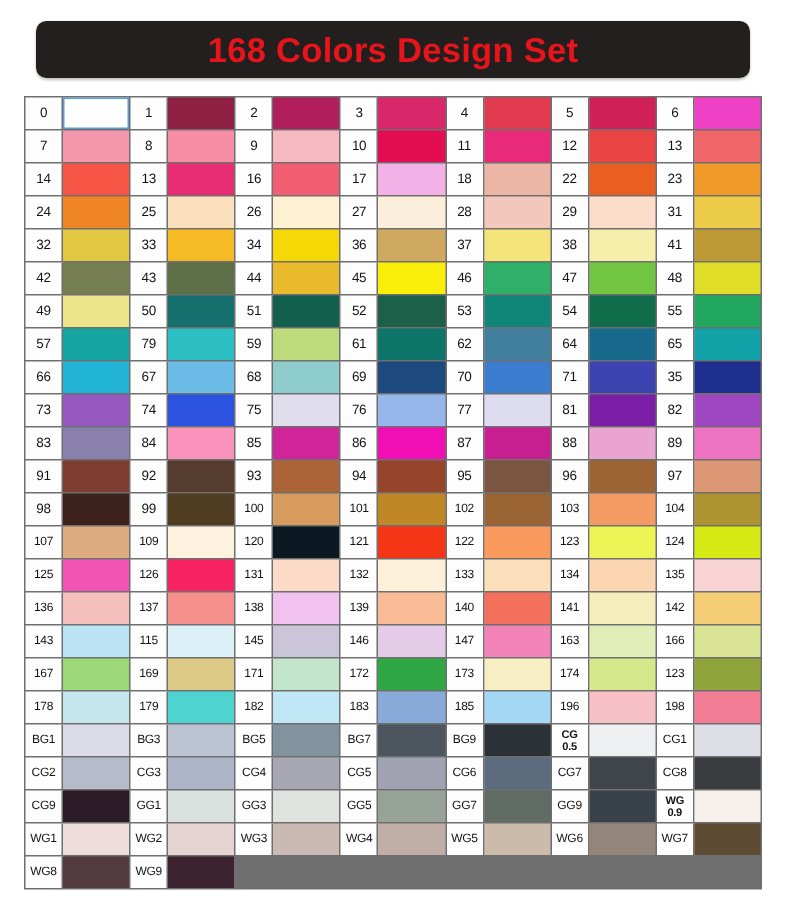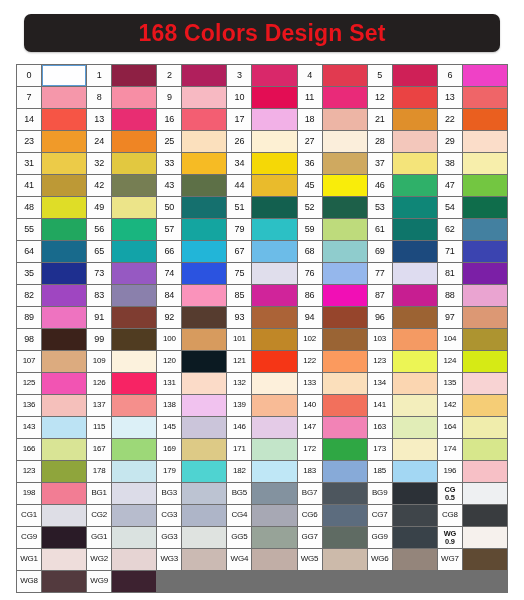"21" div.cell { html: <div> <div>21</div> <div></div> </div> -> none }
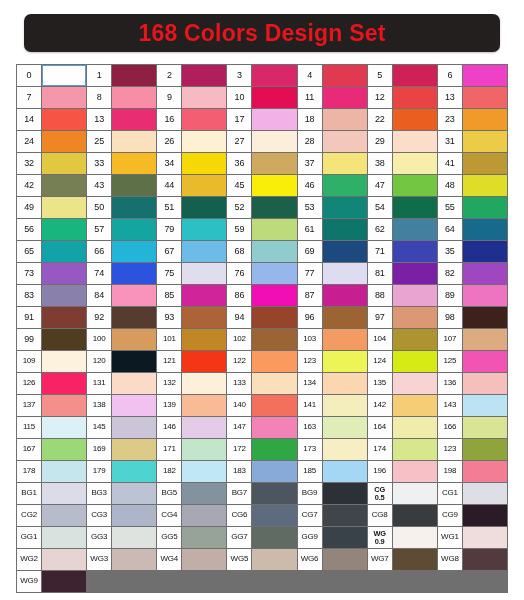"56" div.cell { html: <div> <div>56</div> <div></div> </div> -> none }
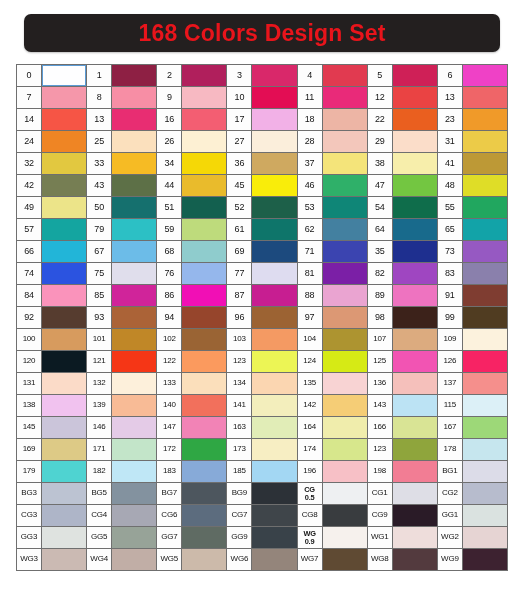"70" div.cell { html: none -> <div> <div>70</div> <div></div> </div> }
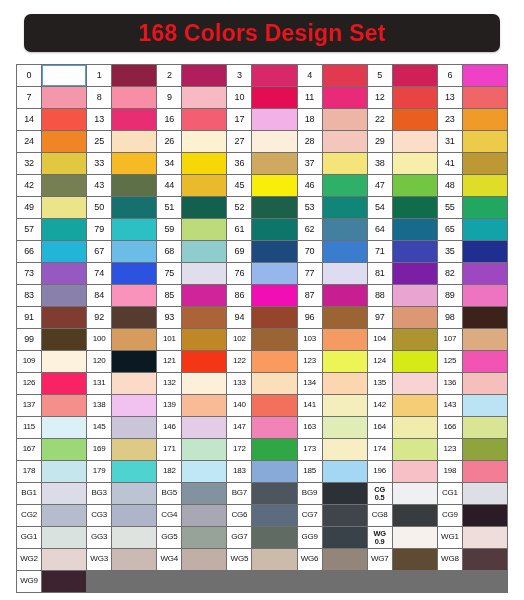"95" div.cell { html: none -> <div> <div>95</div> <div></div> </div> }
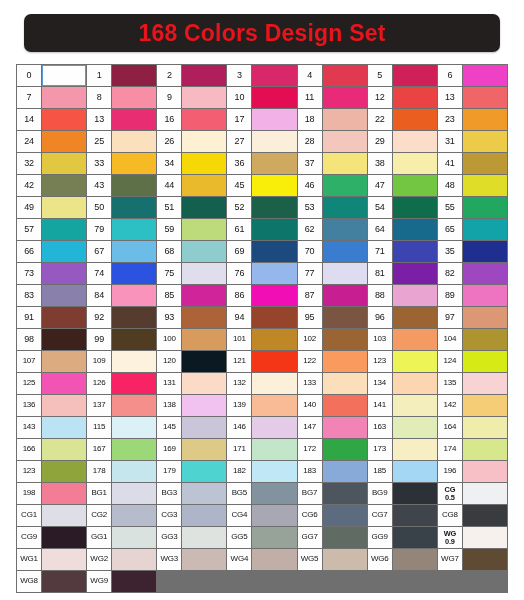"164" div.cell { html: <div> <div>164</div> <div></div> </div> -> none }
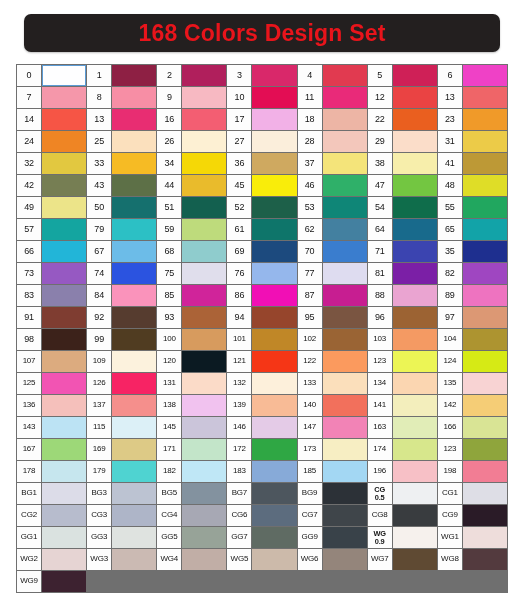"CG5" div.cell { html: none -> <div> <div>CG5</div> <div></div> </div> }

**What the exercise asks:**
Omit the pictures, then output the rest of the listing exactly.

**Written response:**
"21" div.cell { html: <div> <div>21</div> <div></div> </div> -> none }
"56" div.cell { html: <div> <div>56</div> <div></div> </div> -> none }
"70" div.cell { html: none -> <div> <div>70</div> <div></div> </div> }
"95" div.cell { html: none -> <div> <div>95</div> <div></div> </div> }
"164" div.cell { html: <div> <div>164</div> <div></div> </div> -> none }
"CG5" div.cell { html: none -> <div> <div>CG5</div> <div></div> </div> }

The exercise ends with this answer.